Which is the best tool for copying a large directory tree locally?
Recently we had to move a full Cassandra backup to another cluster of machines (another Datacenter on Cassandra’s jargon). Although it can be achieved using DC replication we opted for a more conservative approach and not change production configurations neither increase its load due data streaming. This post is quick comparison to find out which tool would perform better for copying a large directory tree locally.
##
The Data
One of our Cassandra’s clusters contains 12 nodes, each node has 532Gb of data distributed among 1,753,200 files (the /var/lib/cassandra
folder).
Spending some time on a benchmark produced a good payoff, once any copy operation is performed several times during our tests.
##
The Setup
Why locally you may be thinking, once I just described copy files to other servers, turns out one of the best ways to copy bulk data from one server to another in cloud is to attach a storage on the VM copy everything as local, detach it and them attach again on the destination VM.
We are hosted in Microsoft Azure, our VMs are Standard_D13_v2 with a Premium Storage attached as Cassandra’s data volume.
After attach a second volume, format and mount it, we have tried those tools:
#
rsync
find ${SOURCE} \
-type d \
-exec rsync --owner --group \
--archive --copy-links --whole-file \
--relative --no-compress --progress {} ${DESTINATION}/ \;
#
tar
For tar
I had a small script, mainly to avoid escaping on find -exec
:
#!/usr/bin/env bash
ORIGEN=$1
DESTINATION=/datadrive2
NEW_DIR=${DESTINATION}/${ORIGEN}
mkdir -p ${NEW_DIR}
(cd ${ORIGEN}; tar cf - .) | (cd ${NEW_DIR}; tar xpf -)
echo ${ORIGEN}
find ${SOURCE} -type d \
-exec /root/transfer-with-tar.sh {} \;
#
cpio
find ${SOURCE} -type f -print0 2>/dev/null | \
cpio -0admp ${DESTINATION} &>/dev/null)
#
rsync + parallel
find ${SOURCE} -type f > /tmp/backup.txt
time (cat /tmp/backup.txt | parallel -j 8 \
rsync --owner --group \
--archive --copy-links --whole-file \
--relative --no-compress --progress {} ${DESTINATION})
##
Results
Method | Time spent (min) | Time spent (hh:mm) |
---|---|---|
rsync | 232 | 03:52:00 |
tar | 206 | 03:26:00 |
cpio | 225 | 03:45:00 |
parallel rsync | 209 | 03:29:00 |
Using GNU parallel to improve rsync performance.
We had a very good experience using parallel
with rsync
over network transfers and got curious to see if it would improve rsync locally as well.
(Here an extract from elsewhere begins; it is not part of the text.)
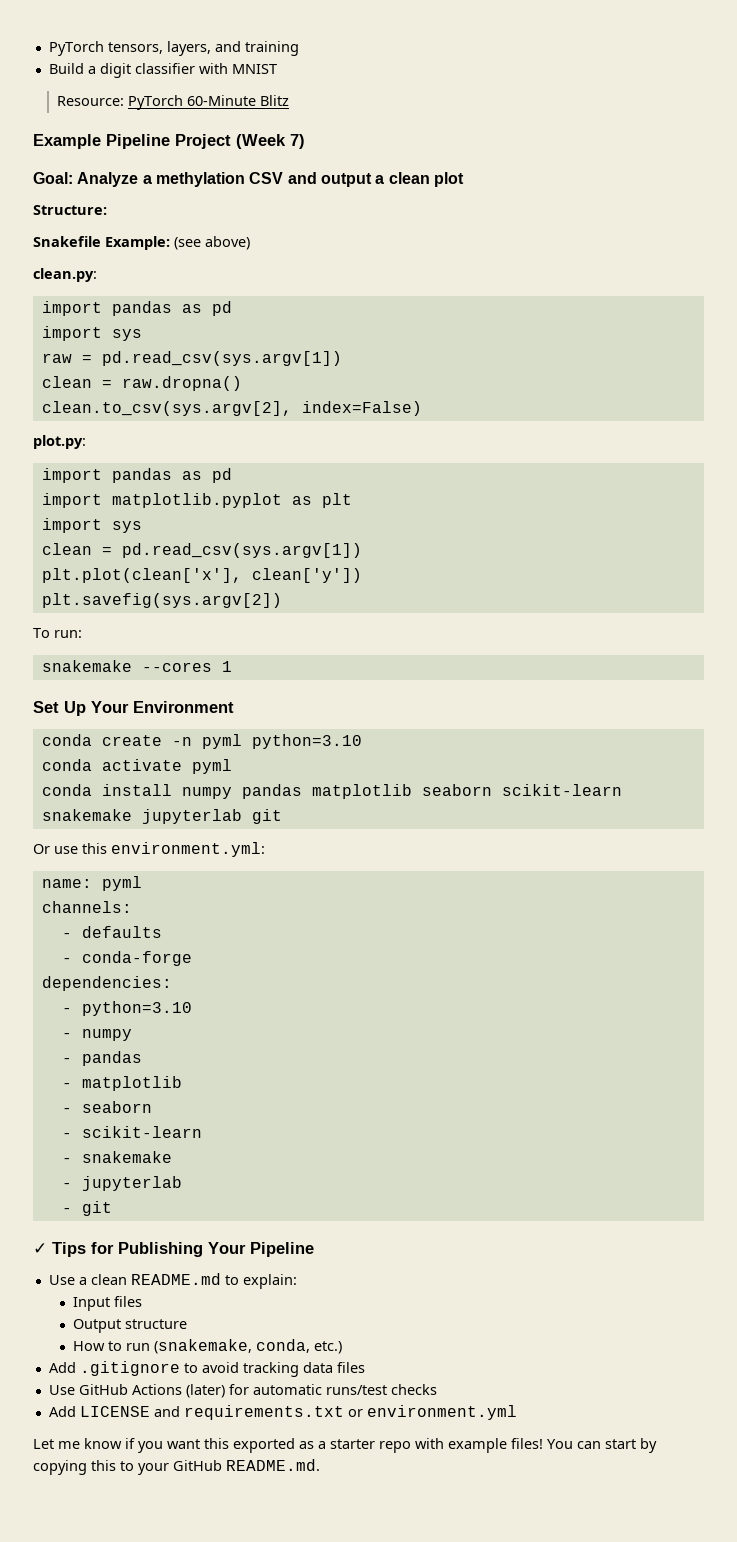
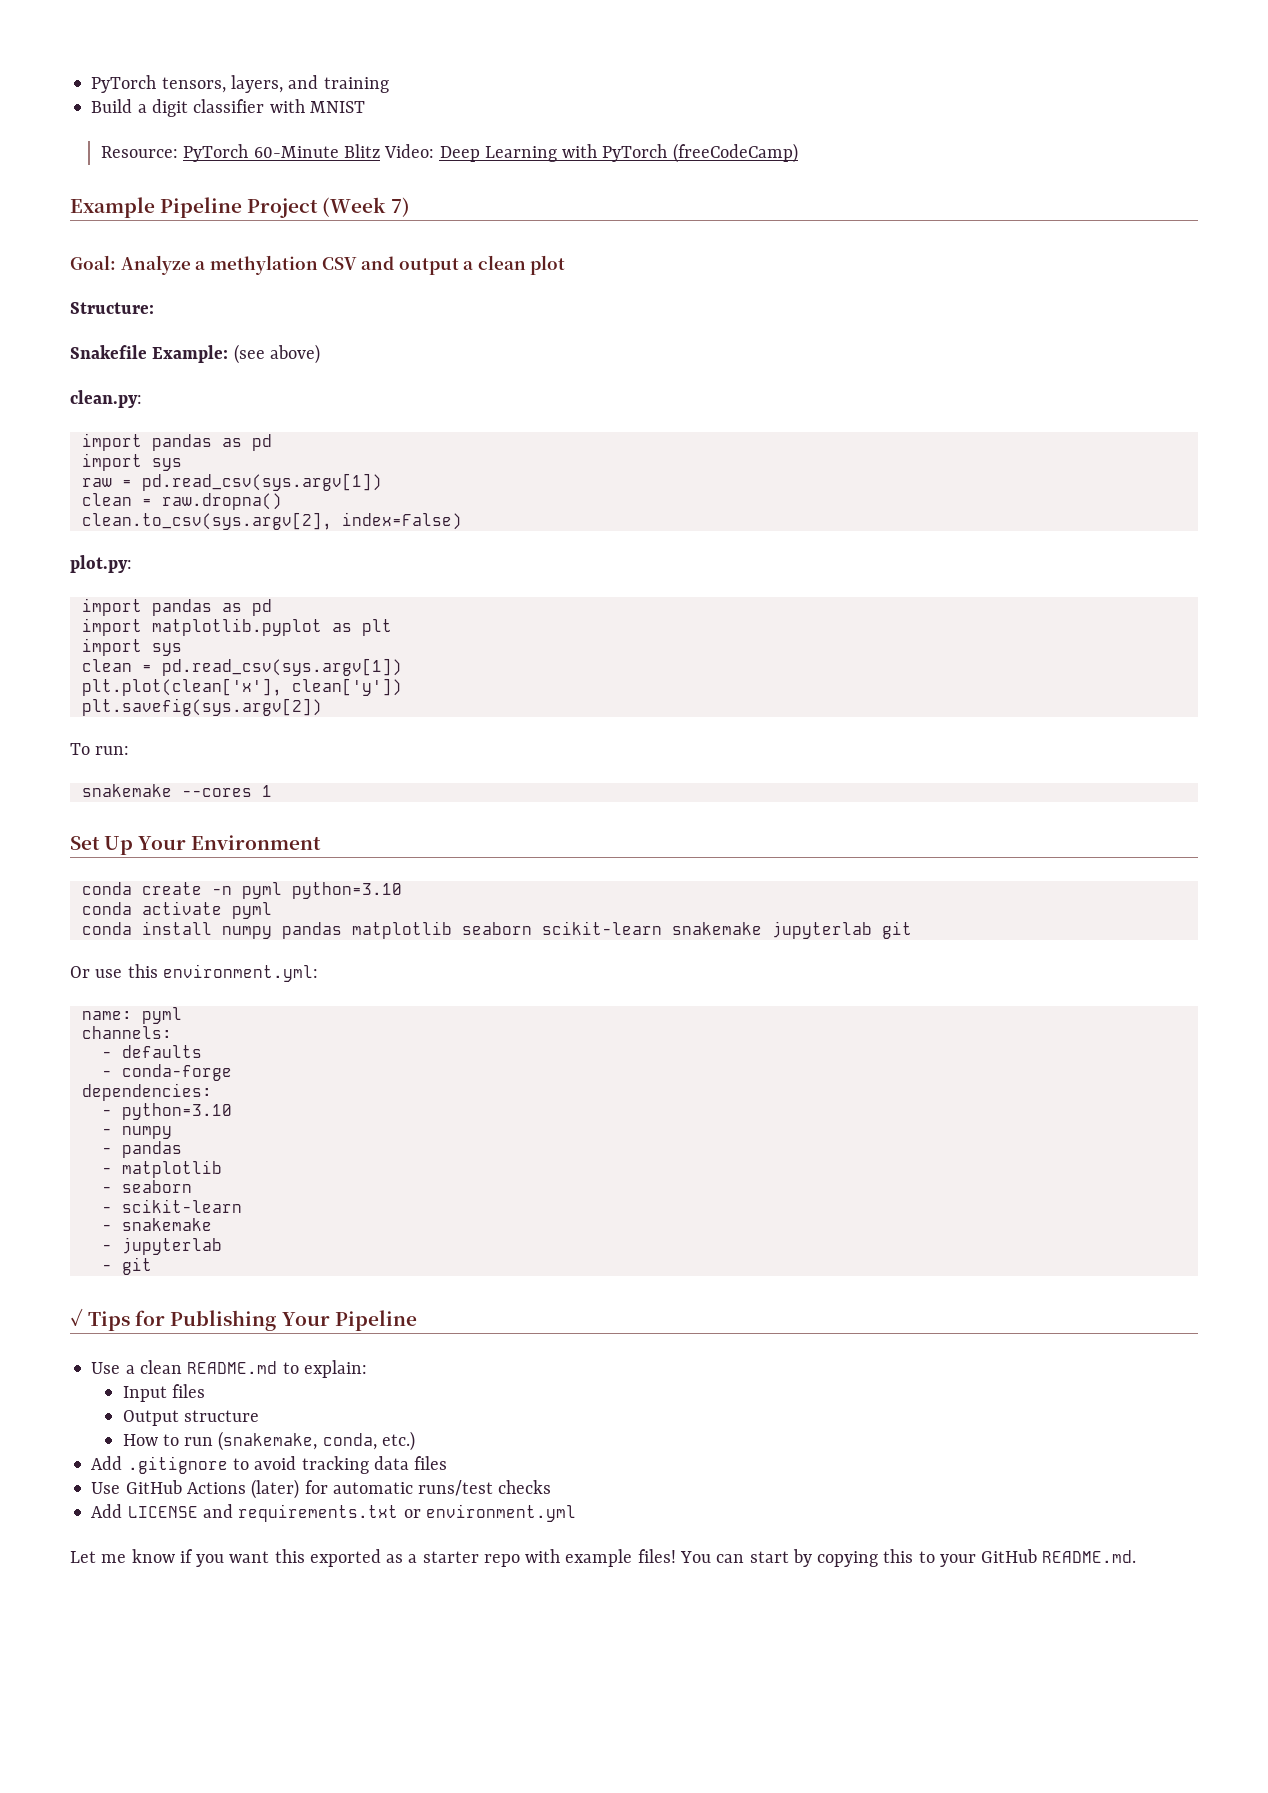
- Resource: PyTorch 60-Minute Blitz
+ Resource: PyTorch 60-Minute Blitz Video: Deep Learning with PyTorch (freeCodeCamp)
Turns out it improved a lot!
THE WINNER IS: On our use case we decide to use parallel with rsync
, even it a little slower than tar
having the ability to resume the copy and checksum the copied files are features we appreciated for safe transfers.
##
Acknowledge
This question on Server Fault inspired us to try this comparison: Copying a large directory tree locally? cp or rsync?